More about the CEO: Dr. Dara Richardson-Heron: Dara Richardson-Heron, M.D., served for four years as CEO of the Greater New York City Affiliate of Susan G. Komen for the Cure.® During her tenure, the Affiliate has ranked as the #1 Komen Affiliate in fundraising and grants awarded — outpacing over 120 other Affiliates in the U.S. and abroad. The Susan G. Komen for the Cure® organization is the largest source of nonprofit funds in the world dedicated to the fight against breast cancer. Dr. Richardson-Heron is a 15-year and counting breast cancer survivor and a powerful advocate and public spokesperson for preventive health and breast cancer awareness. Her media appearances include CBS News, WCBS News, ABC News, NBC News, The Doctor Oz Show, The Martha Stewart Show, The CBS Morning Show, Fox News, The Today Show, CNBC and Bloomberg Business Week. She has also been featured in O Magazine, New York Daily News and New York Newsday. Dr. Richardson-Heron has more than 20 years of health care leadership, management and operations experience in the corporate and nonprofit sectors. Her experience and expertise spans health care delivery, management, strategic planning, change management, grants administration, human resources, advocacy, public policy and consensus-building.

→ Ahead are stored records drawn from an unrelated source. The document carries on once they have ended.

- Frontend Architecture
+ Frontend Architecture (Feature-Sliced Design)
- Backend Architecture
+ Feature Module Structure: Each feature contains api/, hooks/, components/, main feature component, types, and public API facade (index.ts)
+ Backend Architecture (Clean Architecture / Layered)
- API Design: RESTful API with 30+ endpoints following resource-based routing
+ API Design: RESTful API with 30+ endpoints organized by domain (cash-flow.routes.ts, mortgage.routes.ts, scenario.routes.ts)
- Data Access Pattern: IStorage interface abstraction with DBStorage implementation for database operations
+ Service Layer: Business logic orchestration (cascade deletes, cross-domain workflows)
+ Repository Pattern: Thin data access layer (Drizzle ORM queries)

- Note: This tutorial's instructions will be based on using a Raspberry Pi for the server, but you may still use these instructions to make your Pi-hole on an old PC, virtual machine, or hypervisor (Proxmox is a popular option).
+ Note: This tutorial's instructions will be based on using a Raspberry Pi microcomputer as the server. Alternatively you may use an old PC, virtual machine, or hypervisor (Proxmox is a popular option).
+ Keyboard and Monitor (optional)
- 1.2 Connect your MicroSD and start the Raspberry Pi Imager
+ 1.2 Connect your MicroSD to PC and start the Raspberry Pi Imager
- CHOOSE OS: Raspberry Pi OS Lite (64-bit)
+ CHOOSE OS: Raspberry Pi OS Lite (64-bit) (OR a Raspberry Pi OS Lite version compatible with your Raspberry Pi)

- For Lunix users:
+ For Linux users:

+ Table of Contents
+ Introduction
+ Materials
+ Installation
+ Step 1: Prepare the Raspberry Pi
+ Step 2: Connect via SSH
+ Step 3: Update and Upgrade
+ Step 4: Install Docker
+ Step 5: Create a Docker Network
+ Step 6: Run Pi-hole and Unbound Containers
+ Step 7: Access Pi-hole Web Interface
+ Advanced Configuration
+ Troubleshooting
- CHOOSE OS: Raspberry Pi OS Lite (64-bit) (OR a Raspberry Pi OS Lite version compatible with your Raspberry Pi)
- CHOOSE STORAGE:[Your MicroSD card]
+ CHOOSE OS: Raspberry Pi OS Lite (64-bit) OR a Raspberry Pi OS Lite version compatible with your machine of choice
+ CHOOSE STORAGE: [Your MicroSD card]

Previously, Dr. Richardson-Heron served as the Chief Medical Officer of United Cerebral Palsy of NYC and National Chief Medical Officer for United Cerebral Palsy Association providing advocacy, support, educational services, advice and counsel to over 100 UCP affiliates and thousands of individuals with disabilities in the U.S., Canada and Australia.
She was Special Assistant to the Chairman and Chief Executive Officer of Consolidated Edison, serving as liaison with Board members, the business community and other constituents and working with senior leaders to execute projects and assess company management. During her 11 years at Con Edison, Dr. Richardson-Heron also served as the Executive Medical Director and Administrative Physician where she was in charge of corporate medical clinic’s daily operations, providing comprehensive medical, preventive health and wellness services and regulatory examinations for over 16,000 employees.
In 2004, she was appointed by the Manhattan Borough President to a commission investigating the growing health care disparities among minorities in New York City. She also served as Chair and Medical Advisor of the YWCA/New York State Department of Health project, “Breaking Down Barriers — Eliminating Obstacles to Health Care for Women with Disabilities.”
Dr. Richardson-Heron is on the boards of the Women’s Forum of New York and the New York Foundation for Senior Citizens. She is also a member of the Greater New York Chapter of the Links, Inc. and an alumna of CORO Foundation-Leadership New York. The recipient of many awards, she has been honored with the YWCA Academy of Women Achievers Award, YMCA Black Achiever in Industry Award and was named one of the “25 Influential Black Women in Business” by The Network Journal. In 2010, she was named a “Woman of Excellence in Philanthropy” by the United Way of New York City.
Dr. Richardson-Heron received a Doctorate in Medicine from New York University School of Medicine and Bachelor of Arts Degree in Biology at Barnard College of Columbia University. She also completed the Human Resources Executive Program at the University of Michigan.
- The YWCA logo was created in 1988 by Saul Bass.
- The organization was mentioned in The Smiths' song Half A Person. "I booked myself in at the Y...WCA. I said I like it here - can I stay? I like it here - can I stay? And, do you have a vacancy, for a back-scrubber?"